What Is Multipulse Excitation?
What Is Multipulse Excitation (MPE)?
Multipulse Excitation (MPE) is a speech-coding technique that improves the quality of Linear Predictive Coding (LPC) by representing the excitation signal as a small number of carefully selected pulses within each speech frame. Rather than using a simple periodic pulse train or random noise, MPE identifies the amplitudes and positions of several excitation pulses that best reproduce the original speech. This results in significantly more natural-sounding speech while maintaining relatively low transmission bit rates.
Like other predictive speech coders, MPE is based on the source-filter model of speech production. The vocal tract is represented by a mathematical filter derived using Linear Predictive Coding, while the excitation signal represents the airflow produced by the vocal cords. The principal challenge is to represent this excitation efficiently without transmitting the complete speech waveform.
Earlier LPC systems generally used either a periodic pulse train for voiced sounds or random noise for unvoiced sounds. While this approach achieved low bit rates, the reconstructed speech often sounded synthetic and lacked naturalness. MPE overcomes this limitation by allowing several excitation pulses to occur within each analysis frame, with both their positions and amplitudes chosen to provide the closest possible approximation to the original speech.
A useful analogy is sketching a picture using only a small number of carefully placed dots. Rather than drawing every line, the artist positions a limited number of dots where they contribute most to the overall image. Similarly, MPE represents the excitation signal using only a limited number of strategically positioned pulses that capture the essential characteristics of the original speech.
During encoding, the speech signal is divided into short frames, typically 10–20 milliseconds long. The encoder analyses each frame and determines the optimum locations and amplitudes of the excitation pulses that minimise the difference between the reconstructed speech and the original speech. Only the pulse locations, pulse amplitudes, and LPC parameters need to be transmitted, resulting in efficient compression.

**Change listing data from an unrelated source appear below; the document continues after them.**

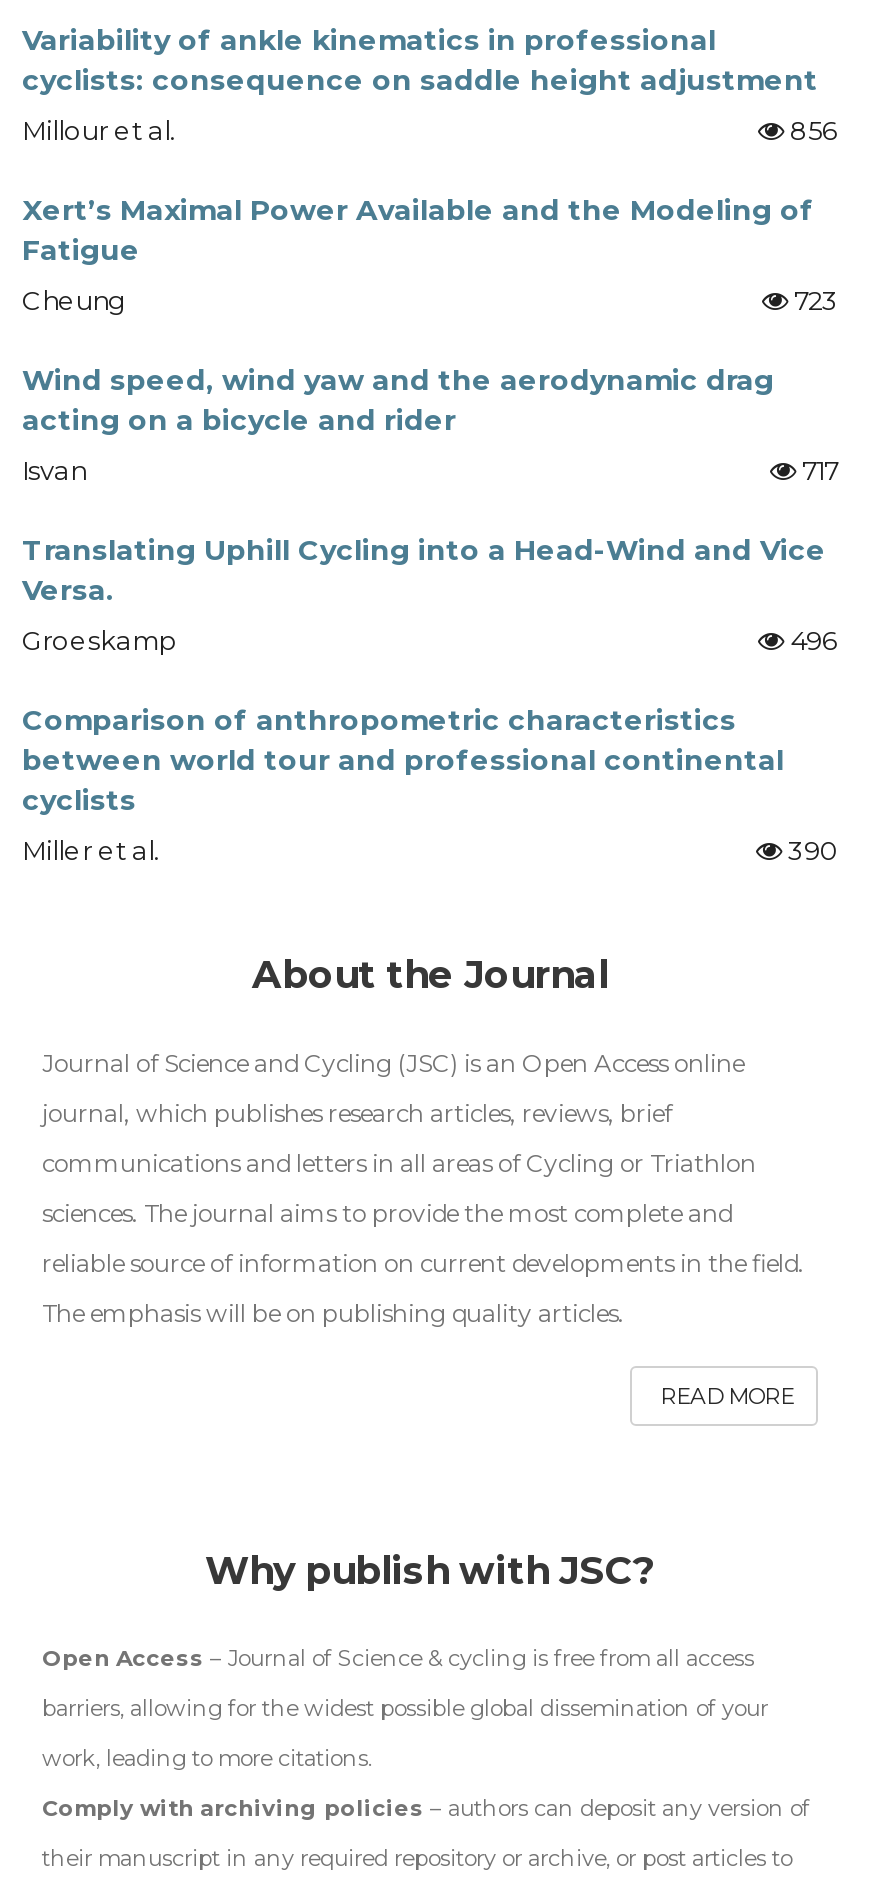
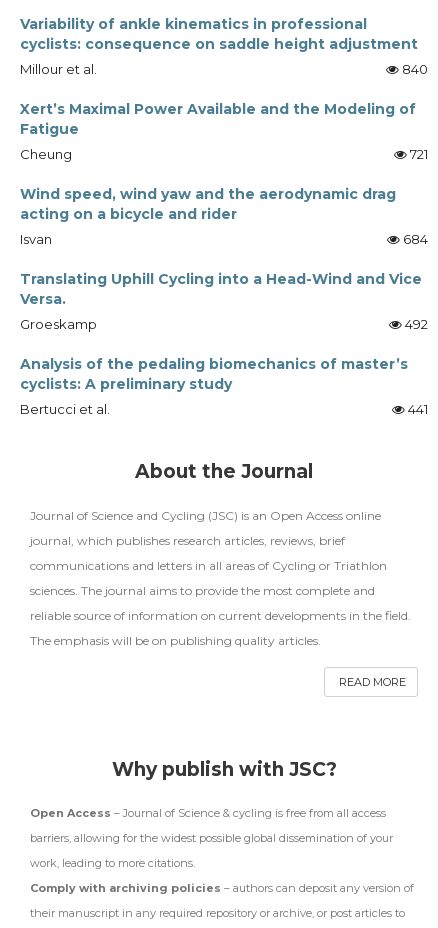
- 856
+ 840

- 723
+ 721

- 717
+ 684

- 496
+ 492

- Comparison of anthropometric characteristics
- between world tour and professional continental
- cyclists
- Miller et al.
- 390
+ Analysis of the pedaling biomechanics of master’s
+ cyclists: A preliminary study
+ Bertucci et al.
+ 441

Compared with conventional LPC vocoders, MPE provides significantly better speech quality because it models the excitation signal more accurately. However, determining the optimum pulse positions requires considerable computational effort. This complexity ultimately encouraged the development of Code-Excited Linear Prediction (CELP), which achieves similar or better quality by selecting excitation sequences from a predefined codebook rather than searching for individual pulse positions directly.
One important application of MPE was the GSM Full-Rate speech codec, which employed a variant known as Regular Pulse Excitation with Long-Term Prediction (RPE-LTP). This codec became one of the first widely deployed digital mobile telephone speech coders, demonstrating the practical value of excitation-based predictive speech coding.
It is important to distinguish Multipulse Excitation (MPE) from Regular Pulse Excitation (RPE). In MPE, the excitation pulses may occur at arbitrary positions within the speech frame, allowing highly accurate modelling of the excitation signal. In RPE, the pulses are constrained to occur at regularly spaced positions, reducing computational complexity and transmission overhead at the expense of some modelling flexibility.
Today, MPE is regarded as an important milestone in the evolution of digital speech coding. Although it has largely been superseded by CELP, MELP, and newer speech codecs, its introduction demonstrated that improving the excitation model could greatly enhance speech quality without substantially increasing the transmission bit rate. Many of the concepts first explored in MPE continue to influence modern predictive speech-coding techniques.